--- Material to process ---
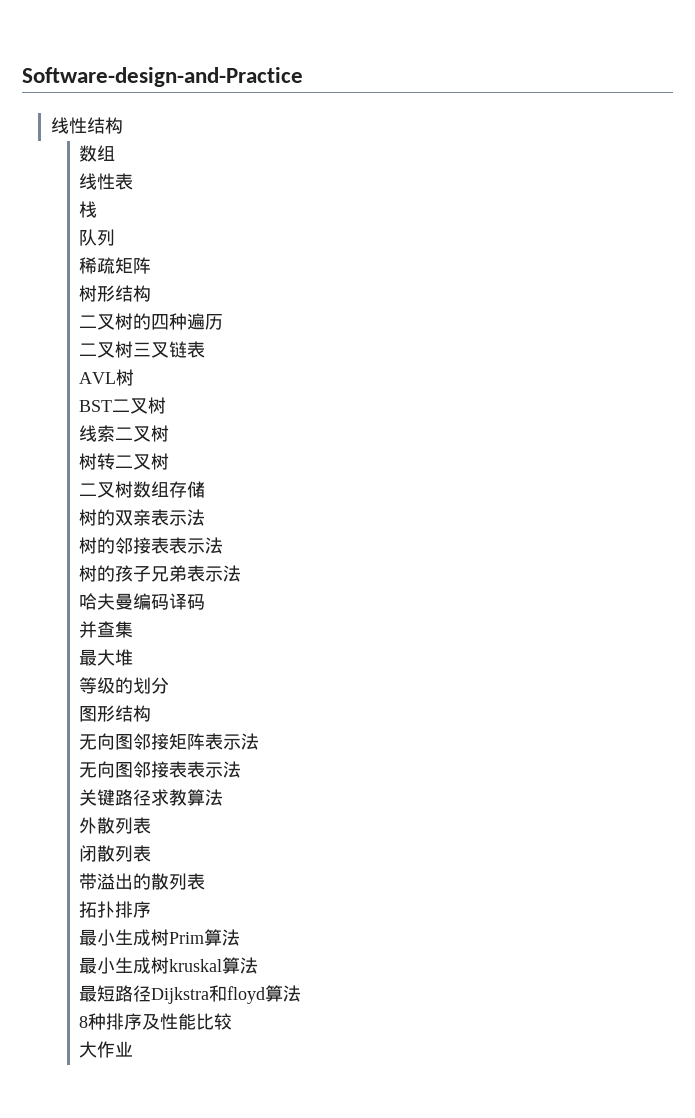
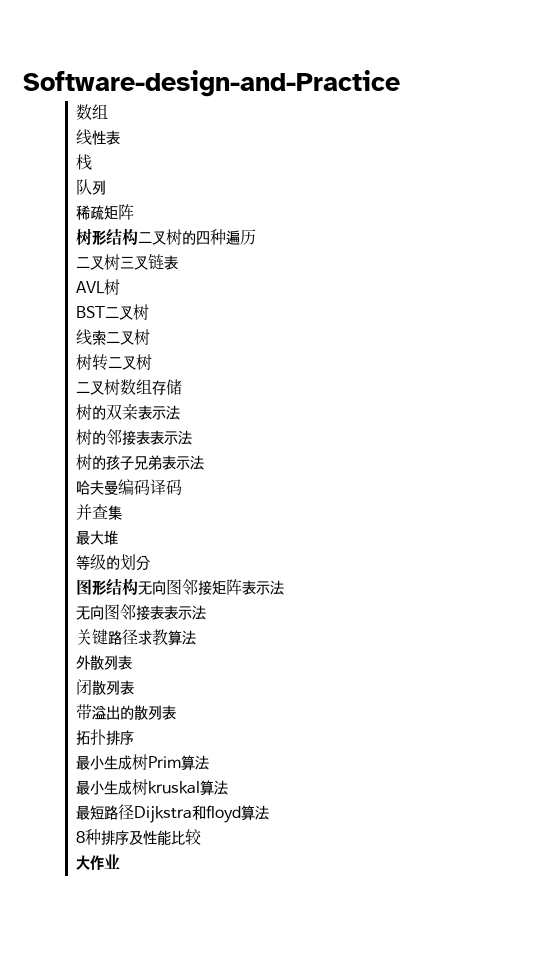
- 线性结构
- 树形结构
- 二叉树的四种遍历
+ 树形结构二叉树的四种遍历
- 图形结构
- 无向图邻接矩阵表示法
+ 图形结构无向图邻接矩阵表示法

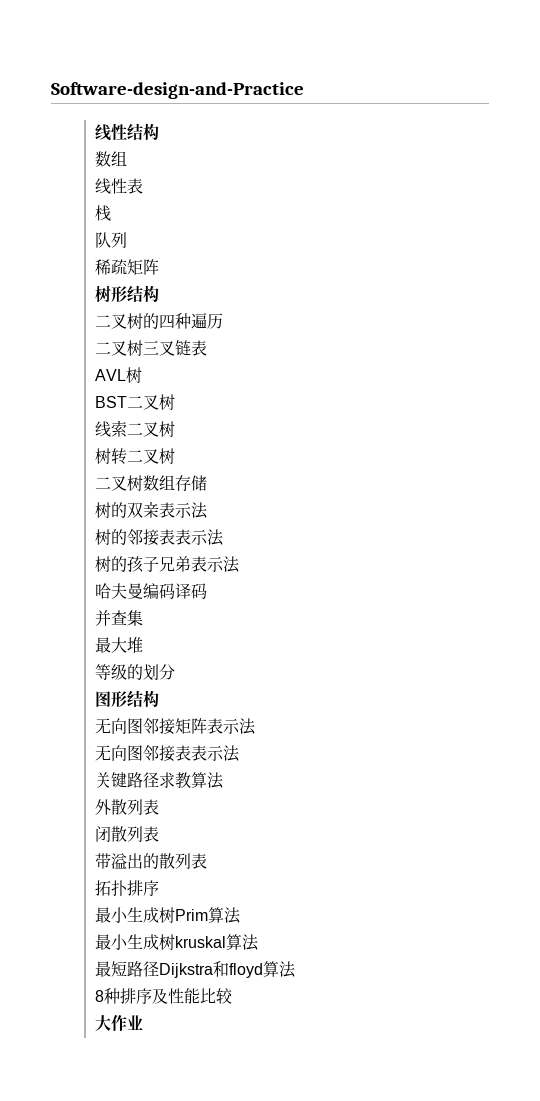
+ 线性结构
- 树形结构二叉树的四种遍历
+ 树形结构
+ 二叉树的四种遍历
- 图形结构无向图邻接矩阵表示法
+ 图形结构
+ 无向图邻接矩阵表示法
---
Problem:
A verbatim copy of every record above is required, with all pictures omitted.

Response to the exercise:
- 线性结构
- 树形结构
- 二叉树的四种遍历
+ 树形结构二叉树的四种遍历
- 图形结构
- 无向图邻接矩阵表示法
+ 图形结构无向图邻接矩阵表示法

+ 线性结构
- 树形结构二叉树的四种遍历
+ 树形结构
+ 二叉树的四种遍历
- 图形结构无向图邻接矩阵表示法
+ 图形结构
+ 无向图邻接矩阵表示法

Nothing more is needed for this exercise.